Vermaak told the Farlam Commission of Inquiry in Pretoria that he declined to take the blame for not halting the operation on August 16, 2012, because his seniors were on the scene.

He was being cross-examined by Anthony Gotz, for the Association of Mineworkers and Construction Union (Amcu).

“We have heard from a number of police witnesses that if they had known the extent of the injuries and possible deaths at scene one, they would have halted the operation immediately,” said Gotz.

“Why did you not call for a halt to the operation? You did not even make an attempt to say 'guys people are injured, if not dead', when you saw the operation continue.”

Vermaak said he was not the overall commander of the intervention during strike-related unrest at Lonmin's platinum mining operations at Marikana, near Rustenburg in North West.

And, even though he was airwing commander, he was not informed that the overall commander, North West deputy police chief William Mpembe, had also taken to the sky in another helicopter.

“If they didn't listen to me prior (to the confrontation with miners) just imagine if I had told them to stop an operation which I had objected against. Why would they listen to me?” Vermaak asked.

“I mentioned twice from the chopper that there were bodies down, not knowing whether they were dead or injured. That was what was expected from me. At that scene were senior officers, colonels, and it should be their responsibility to inform the JOC (joint operations centre), they were standing next to the bodies.”

Gotz asked Vermaak whether he, as a senior commander, would be prepared to share part of the blame for not halting the Marikana

operation after it went wrong.

Vermaak responded: “To blame me and say I was supposed to stop the operation is unfair. I was the eye in the sky, giving feedback to them. I have said to this commission if I made a mistake, I will admit it.

“They didn't decide to stop the operation when they heard that people were down. I counted for the first time it was 18 people down, then it was 25.”

Vermaak said Maj-Gen Charl Annandale, who headed the police tactical response team during the labour-related unrest at Marikana, and Lt-Col Duncan Scott, who drew up the police plan to deal with the protesting strikers, should have halted the police action.

Vermaak had 16 years experience as a commander in the public order policing (POP) unit before becoming North West provincial air wing commander - a position he holds now.

He said he strongly believed the operation should have been stopped after the shooting of the first protesters.
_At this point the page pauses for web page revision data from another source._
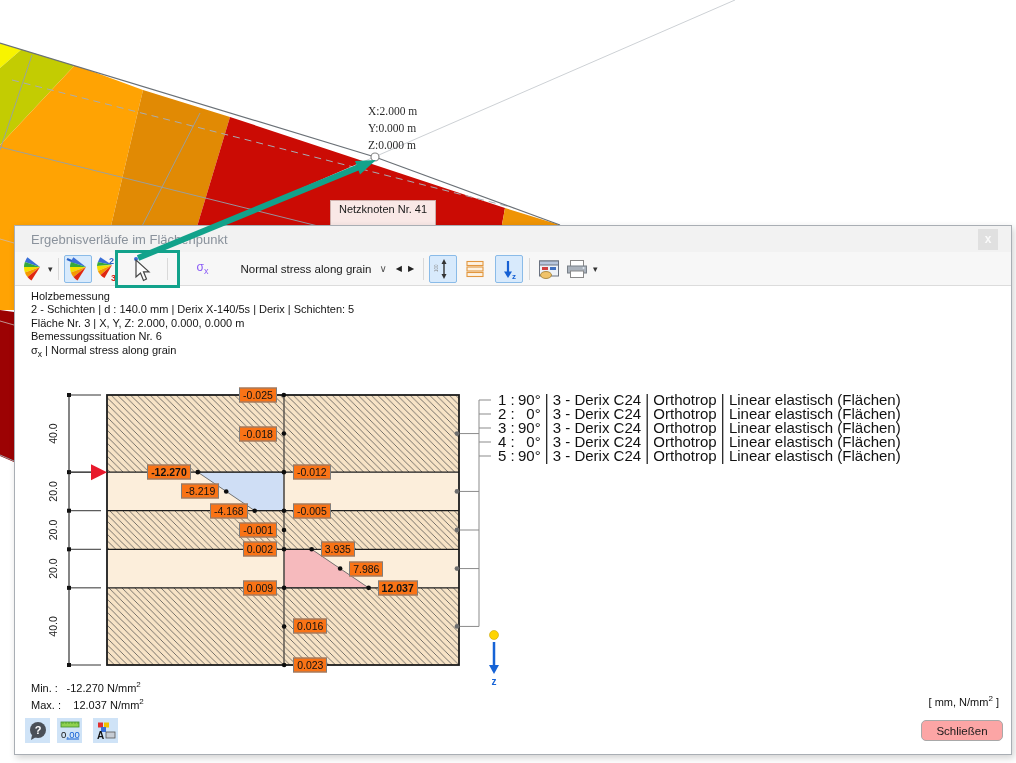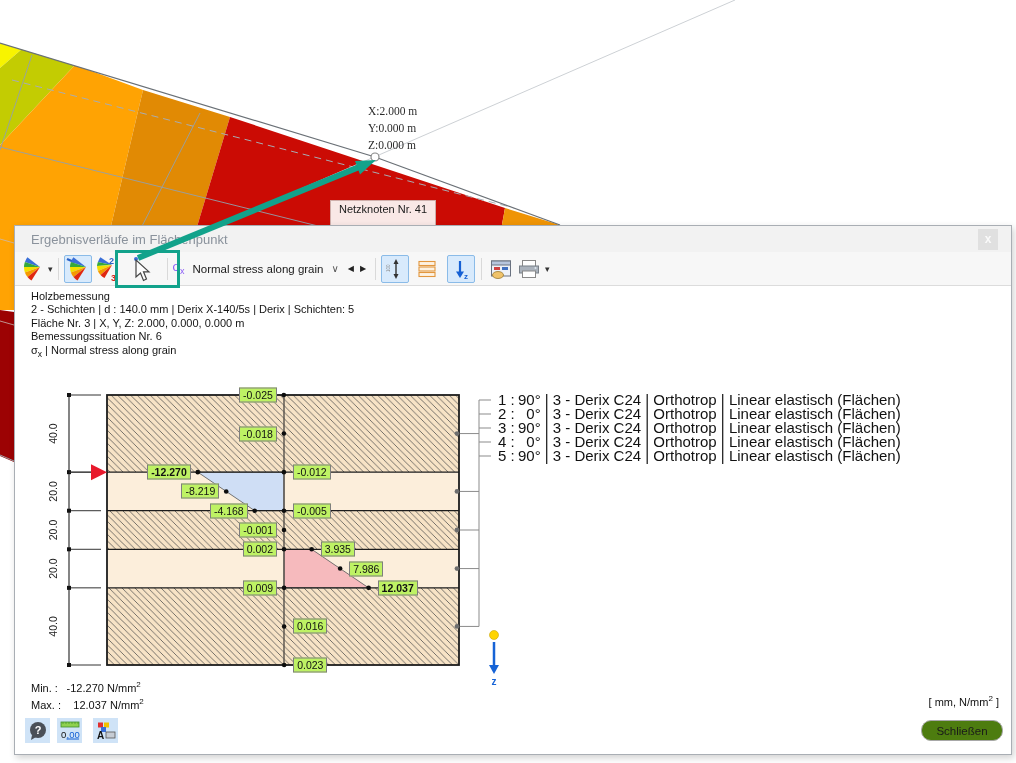--- a/index.html
+++ b/index.html
@@ -35,7 +35,7 @@
   .sep{width:1px;height:22px;background:#d9d9d9;margin:0 5px}
   .caret{font-size:9px;color:#333;margin-left:2px}
   .navarrow{font-size:8px;color:#222;padding:0 3px}
-  .sigma{font-size:12px;color:#8b5cf6;margin-left:0}
+  .sigma{font-size:12px;color:#8b5cf6;margin-left:24px}
   .sigma sub{font-size:9px}
   .dd-text{font-size:11.5px;color:#1a1a1a;margin-left:8px}
   .dd-chevron{font-size:10px;color:#555;margin:0 6px 0 8px}

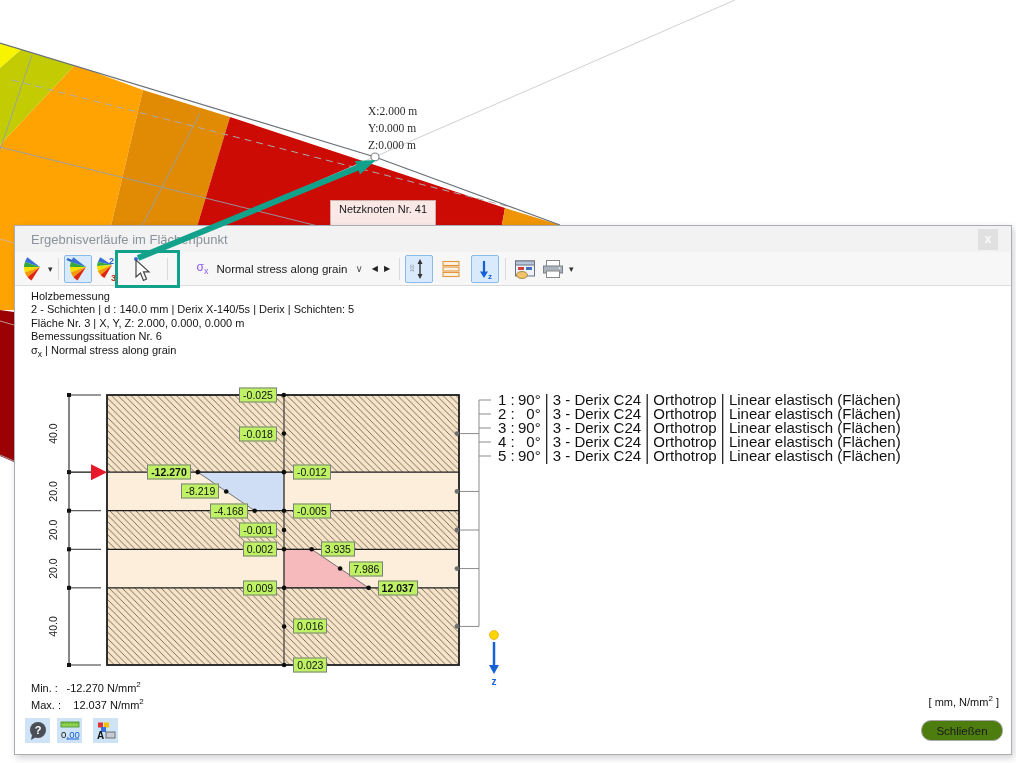--- a/index.html
+++ b/index.html
@@ -37,7 +37,7 @@
   .navarrow{font-size:8px;color:#222;padding:0 3px}
   .sigma{font-size:12px;color:#8b5cf6;margin-left:24px}
   .sigma sub{font-size:9px}
-  .dd-text{font-size:11.5px;color:#1a1a1a;margin-left:8px}
+  .dd-text{font-size:11.5px;color:#1a1a1a;margin-left:32px}
   .dd-chevron{font-size:10px;color:#555;margin:0 6px 0 8px}
   .teal-rect{position:absolute;left:100px;top:-2px;width:59px;height:32px;
              border:3px solid #12a28b;z-index:30;pointer-events:none}

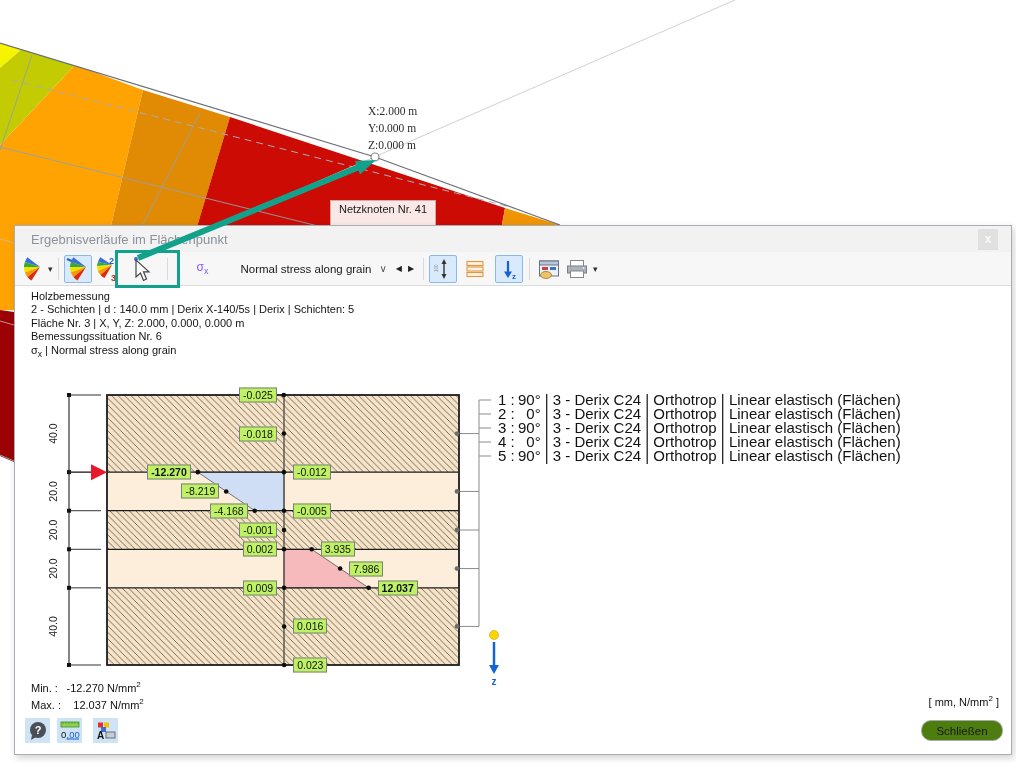--- a/index.html
+++ b/index.html
@@ -46,7 +46,7 @@
   .info sub{font-size:8.5px}
 
   .diagram{position:absolute;left:30px;top:155px;width:480px;height:310px}
-  .stress-label{position:absolute;transform:translateY(-50%);background:#bef264;
+  .stress-label{position:absolute;transform:translateY(-50%);background:#f97316;
                 border:1px solid #7e7e7e;font-size:10.5px;color:#111;padding:0 3px;
                 line-height:13px;white-space:nowrap}
   .stress-label.bold{font-weight:bold}

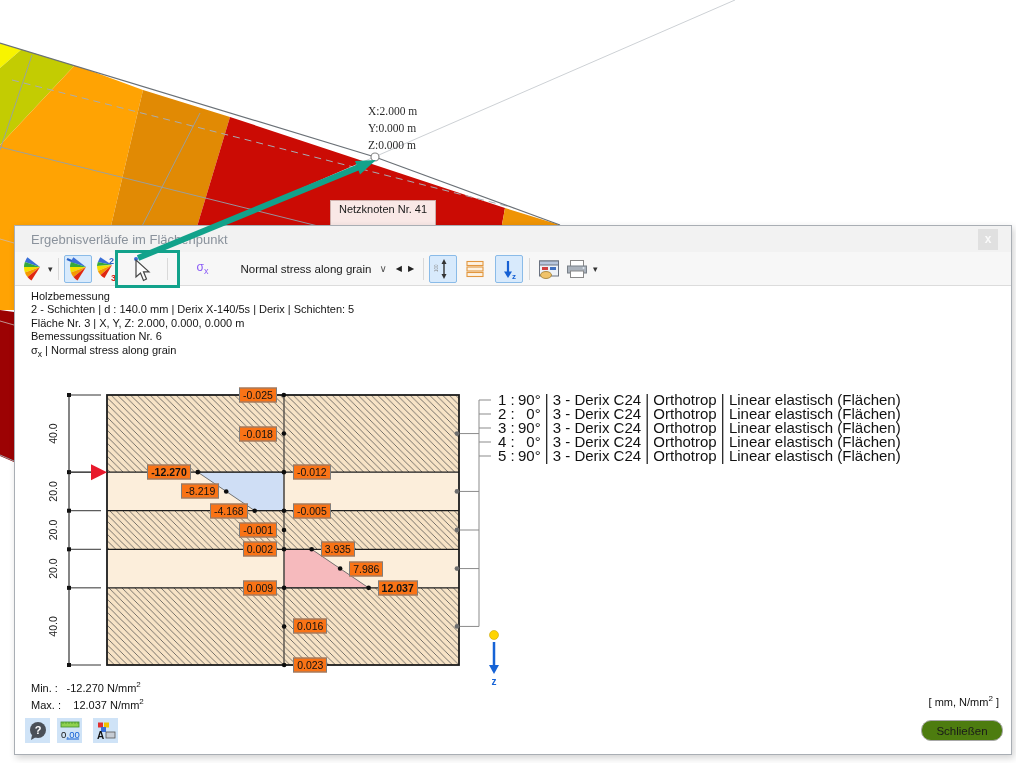--- a/index.html
+++ b/index.html
@@ -65,8 +65,8 @@
   .bottom-icons{position:absolute;left:10px;top:492px;display:flex}
   .ibtn{width:25px;height:25px;background:#cfe3f7;display:flex;align-items:center;
         justify-content:center;border:none;padding:0}
-  .close-button{position:absolute;right:8px;top:494px;width:82px;height:21px;background:#4d7c0f;
-                border:1px solid #a8a8a8;border-radius:10px;font-size:11.5px;color:#1a1a1a;
+  .close-button{position:absolute;right:8px;top:494px;width:82px;height:21px;background:#fca5a5;
+                border:1px solid #a8a8a8;border-radius:5px;font-size:11.5px;color:#1a1a1a;
                 font-family:"Liberation Sans",sans-serif}
 </style>
 </head>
Two police officers - Warrant Officers Sello Leepaku and Tsietsi Monene - were hacked to death on August 13, 2012 in a confrontation between the protesting miners and police near a railway line at Marikana. Three miners were killed.

Three days later, on August 16, 34 people, mostly striking miners, were shot dead and 78 people were wounded when police fired on a group gathered at a hill near the mine while allegedly trying to disarm and disperse them.

In the preceding week, 10 people, including the two policemen and two security guards, were killed in the strike-related violence.

The commission led by retired judge Ian Farlam is probing the 44 deaths.